• EXERCISE BRIEF: The entries shown here must be retyped in full, with no pictures included.

Stored items from a collection
━━━━━━━━━━━━━━━━━━━━━━━━━━━━━━
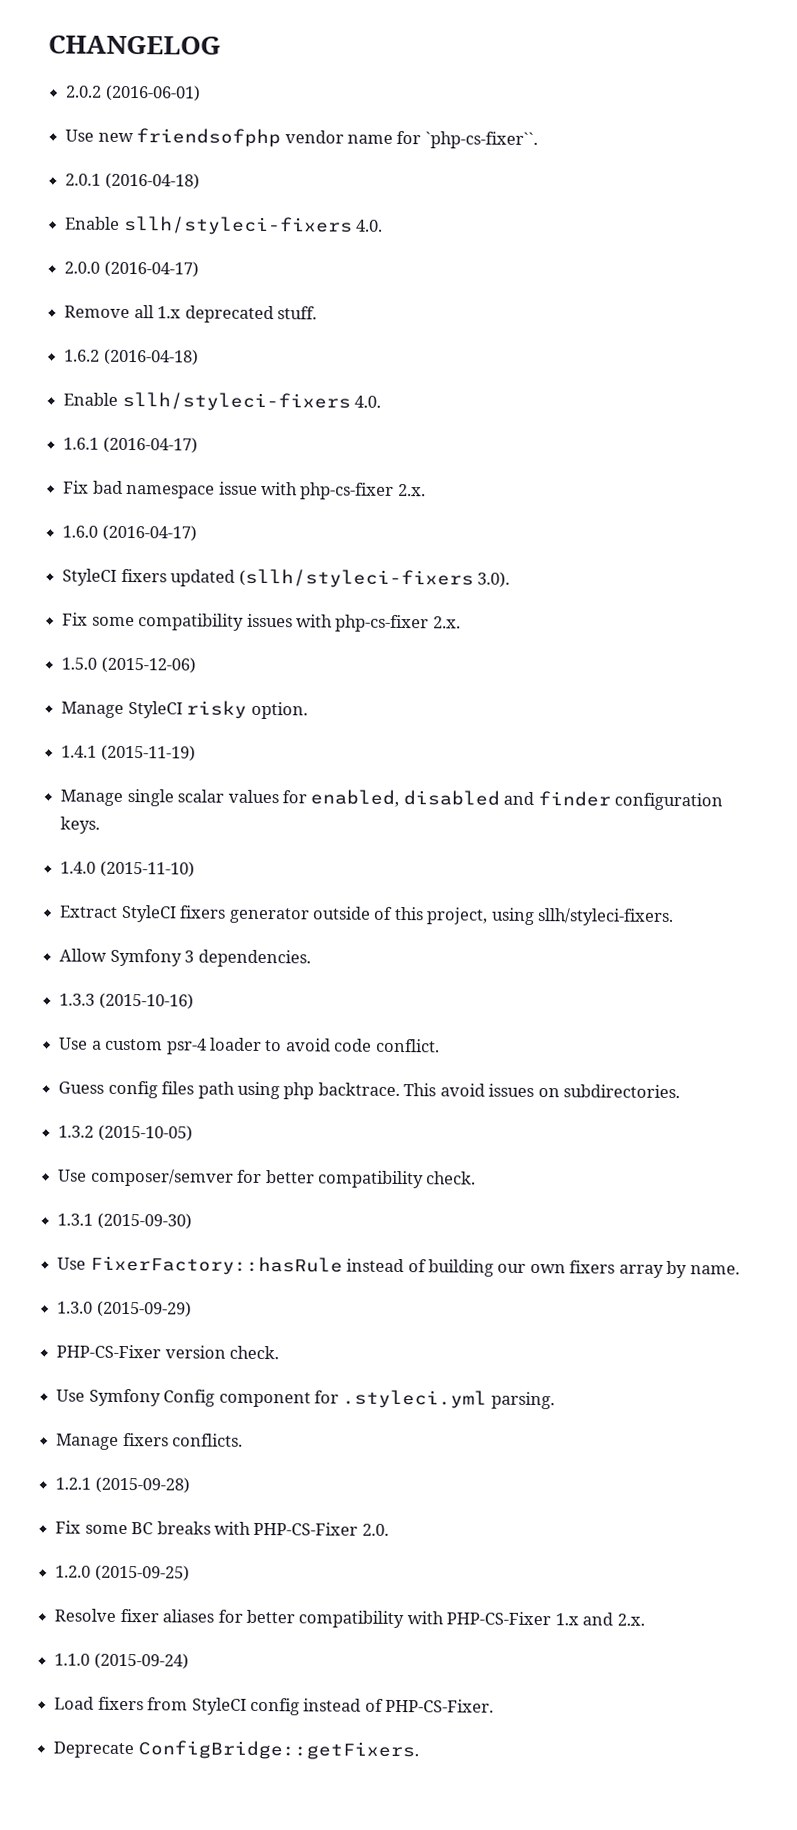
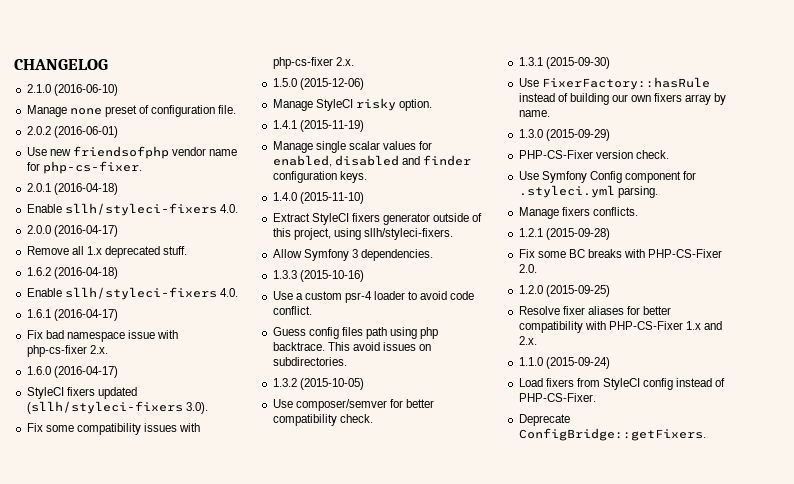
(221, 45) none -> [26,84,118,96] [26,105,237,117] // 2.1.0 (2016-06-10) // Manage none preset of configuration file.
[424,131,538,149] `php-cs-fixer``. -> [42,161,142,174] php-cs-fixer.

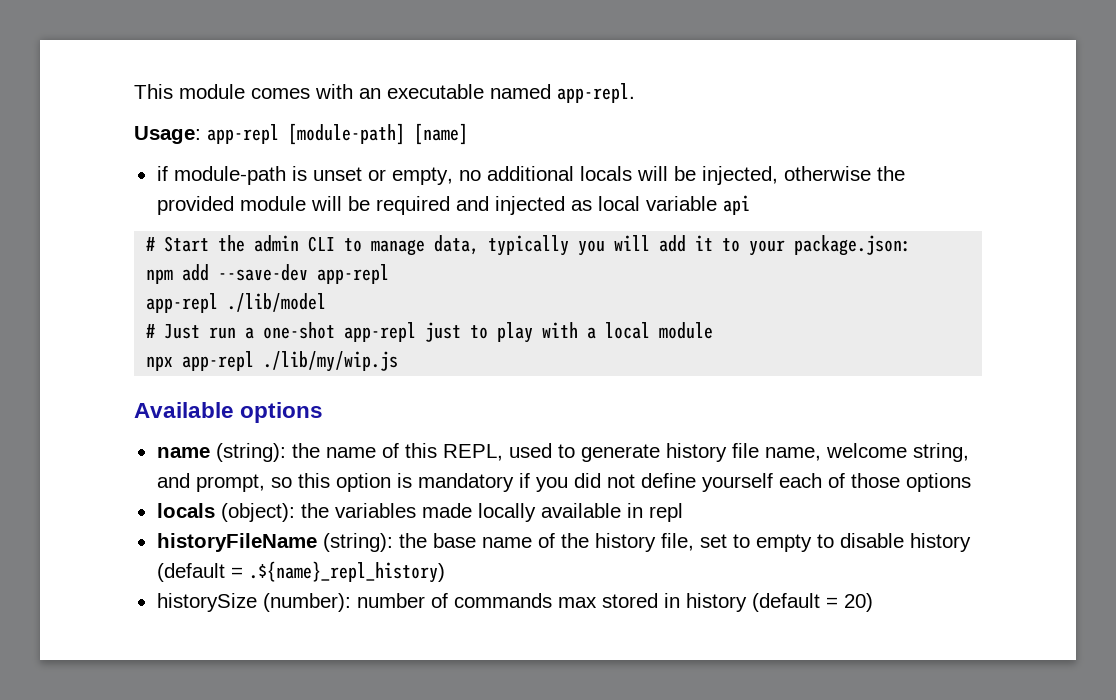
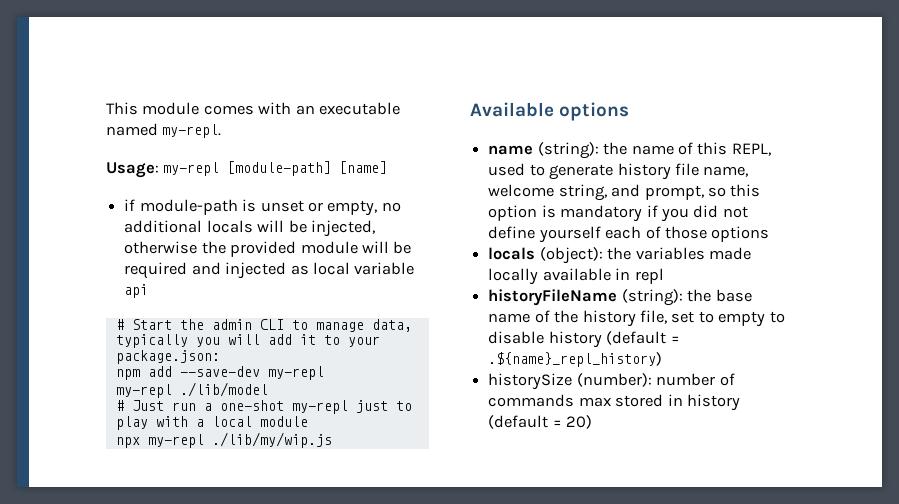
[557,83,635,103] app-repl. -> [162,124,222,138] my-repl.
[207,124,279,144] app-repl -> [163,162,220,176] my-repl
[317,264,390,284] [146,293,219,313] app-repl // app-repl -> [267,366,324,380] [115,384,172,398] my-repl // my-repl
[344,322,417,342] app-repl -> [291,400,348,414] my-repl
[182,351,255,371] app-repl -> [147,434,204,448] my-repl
━━━━━━━━━━━━━━━━━━━━━━━━━━━━━━
• RESPONSE BOX:
(221, 45) none -> [26,84,118,96] [26,105,237,117] // 2.1.0 (2016-06-10) // Manage none preset of configuration file.
[424,131,538,149] `php-cs-fixer``. -> [42,161,142,174] php-cs-fixer.

[557,83,635,103] app-repl. -> [162,124,222,138] my-repl.
[207,124,279,144] app-repl -> [163,162,220,176] my-repl
[317,264,390,284] [146,293,219,313] app-repl // app-repl -> [267,366,324,380] [115,384,172,398] my-repl // my-repl
[344,322,417,342] app-repl -> [291,400,348,414] my-repl
[182,351,255,371] app-repl -> [147,434,204,448] my-repl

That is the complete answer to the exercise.